House GOP leadership planned to offer as an amendment an alternative health system reform plan that would implement health insurance cooperatives, allow families and businesses to purchase insurance across state lines, and enact comprehensive medical liability reforms. Rep. Michael Burgess, MD (R, Texas), said such Republican ideas so far have been ignored by Democrats following a "secretive and opaque" legislative process.
Some more liberal Democrats also expressed displeasure that Pelosi decided against going with the "robust," Medicare-based public option favored by the majority of the caucus. That option would lower the 10-year cost of the measure by an additional $85 billion by controlling spending on physicians, hospitals and other health care services.
"The best way to structure any public option would be to have sensible, consistent standards, with maximum transparency for taxpayers," said Rep. Raul Grijalva (D, Ariz.). "The robust version of the public option paying a fair and consistent Medicare-plus-five [percent] rate nationwide would undoubtedly achieve those goals. I will push to allow for a vote on a robust public option amendment, because the American people deserve that vote."
The bill faces other serious challenges. As floor consideration approached, lawmakers were still debating contentious topics surrounding health system overhaul -- most notably whether the government plan would cover illegal immigrants and fund abortion procedures.
A separate try for SGR reform
Along with the revised health system overhaul, Democratic House leaders introduced the Medicare Physician Payment Reform Act, a 10-year Medicare physician payment bill.
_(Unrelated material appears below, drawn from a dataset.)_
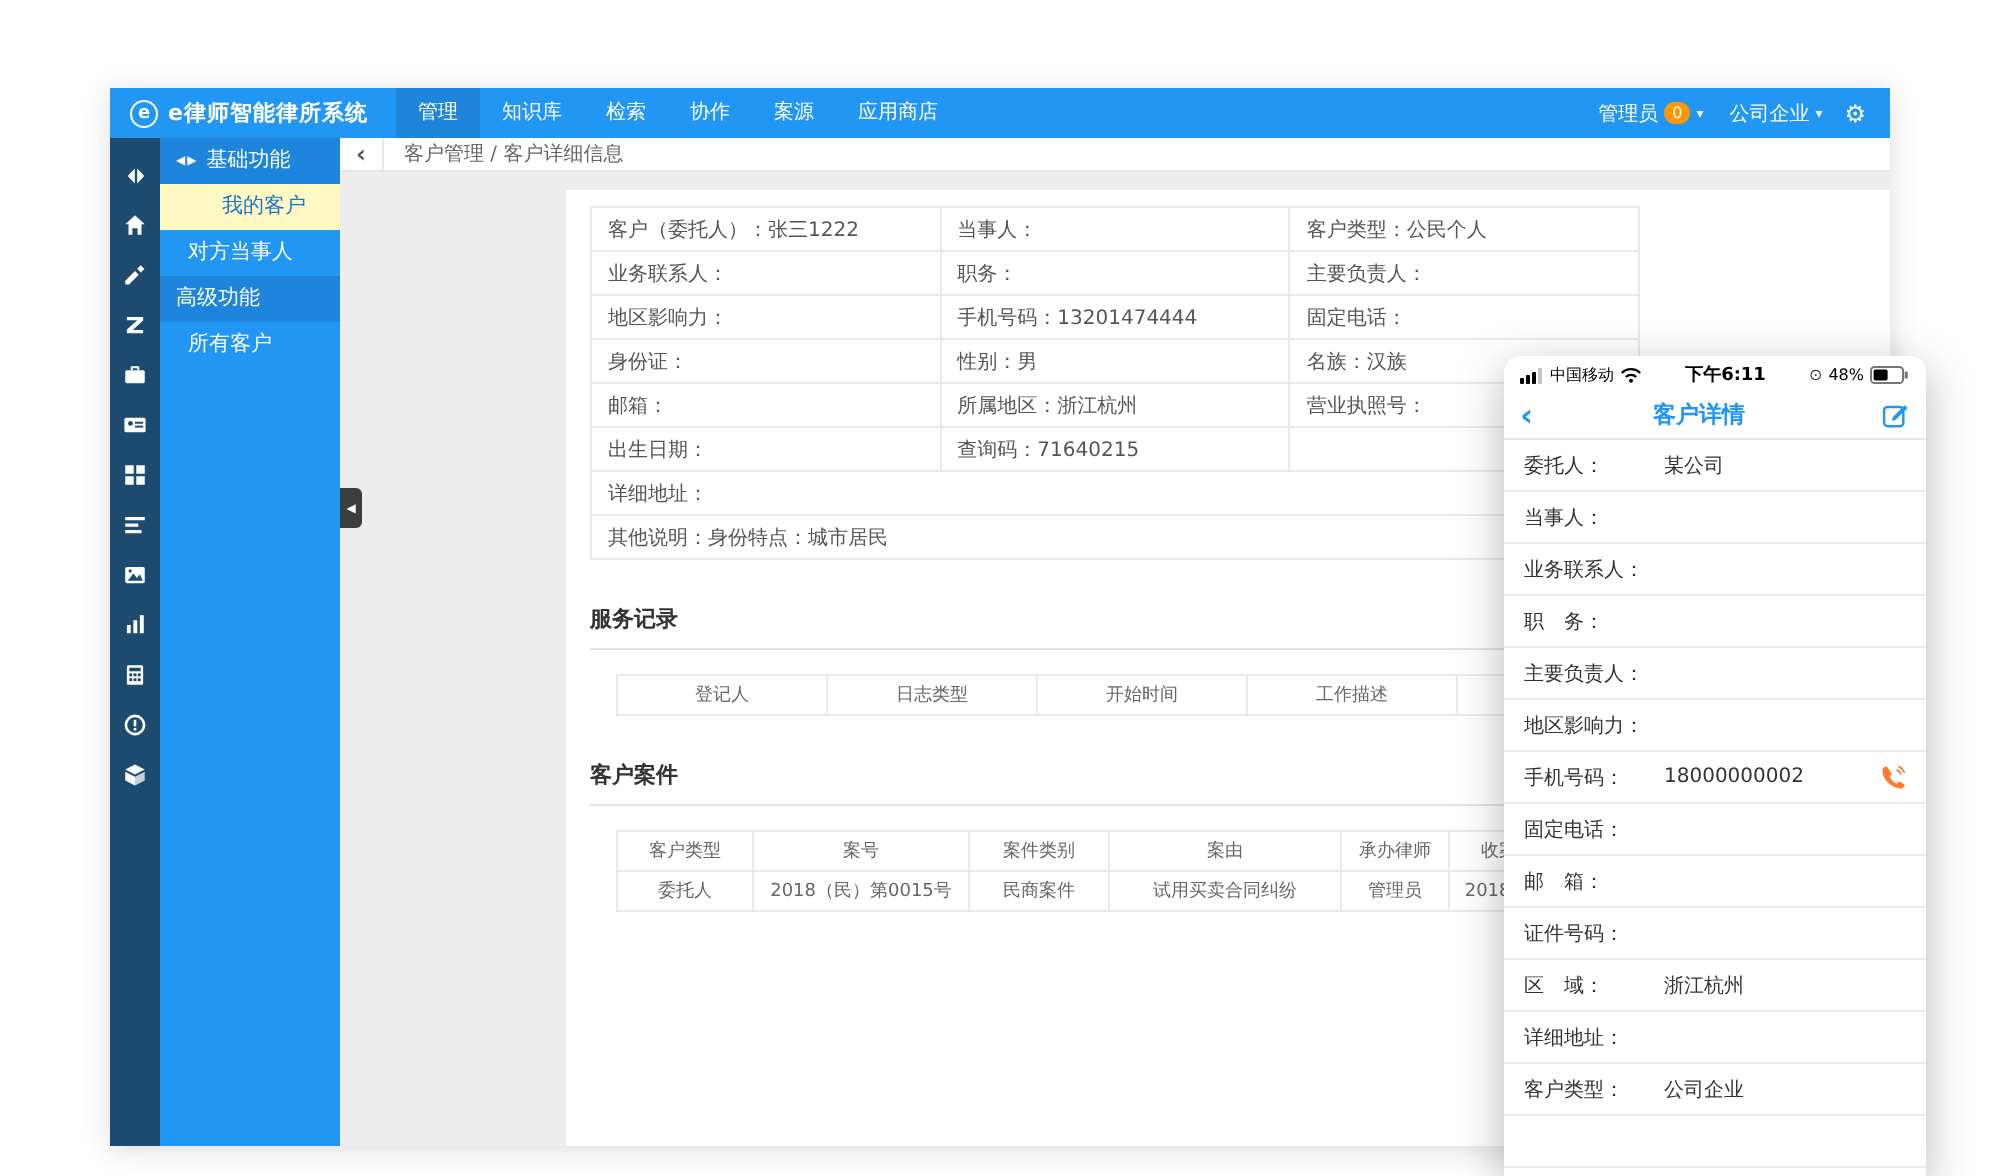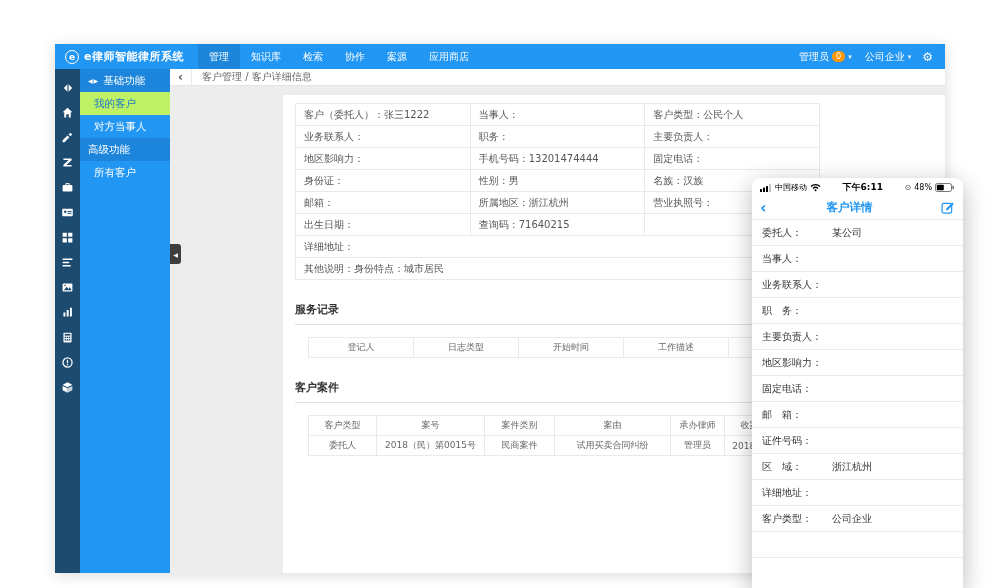"我的客户" .side-item.active { background: #bef264 -> #fef9c3; justify-content: none -> center }
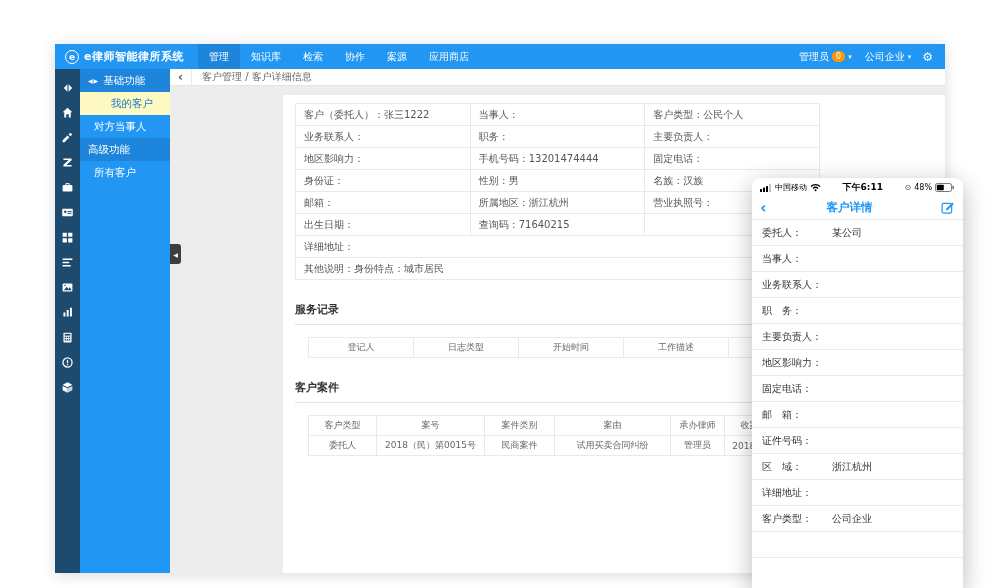"手机号码：" div.prow { html: none -> <div> <span>手机号码：</span> <span>18000000002</span> <span> <svg> <path></path> <path></path> </svg> </span> </div> }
The measure originally was part of the system reform bill but was stripped out for separate floor consideration. The payment reform act would repeal the sustainable growth rate formula, wipe out the accumulated physician spending debt and implement a future spending growth rate target of the gross domestic product plus 1%. Preventive and primary care services would have a separate target of GDP plus 2%.
"It is time to stop passing short-term fixes for massive payment cuts that hurt physicians and threaten Medicare access for seniors and people with disabilities," said Rep. Pete Stark (D, Calif.), the House Ways and Means health subcommittee chair.
The chief effect of removing the Medicare physician pay piece from the rest of the reform bill was to decrease the total cost of the main package by about $250 billion in an effort to come in at less than $900 billion. But the move also complicates the pay measure's path to enactment.
House Democrats might re-merge the two pieces of legislation as the larger reform piece heads to a House-Senate conference committee. But Republicans already were crying foul, labeling such a potential plan as a false accounting technique that would raise the federal deficit.
Statutory "pay-as-you-go" legislation that would require Congress to offset the cost of most future spending bills will be attached to the Medicare pay bill, said a spokeswoman for House Majority Leader Steny Hoyer (D, Md.). The marriage of the $250 billion measure to the implementation of statutory pay-go is another nod to the Blue Dogs, who consider it a critical step in addressing fiscal accountability in Congress.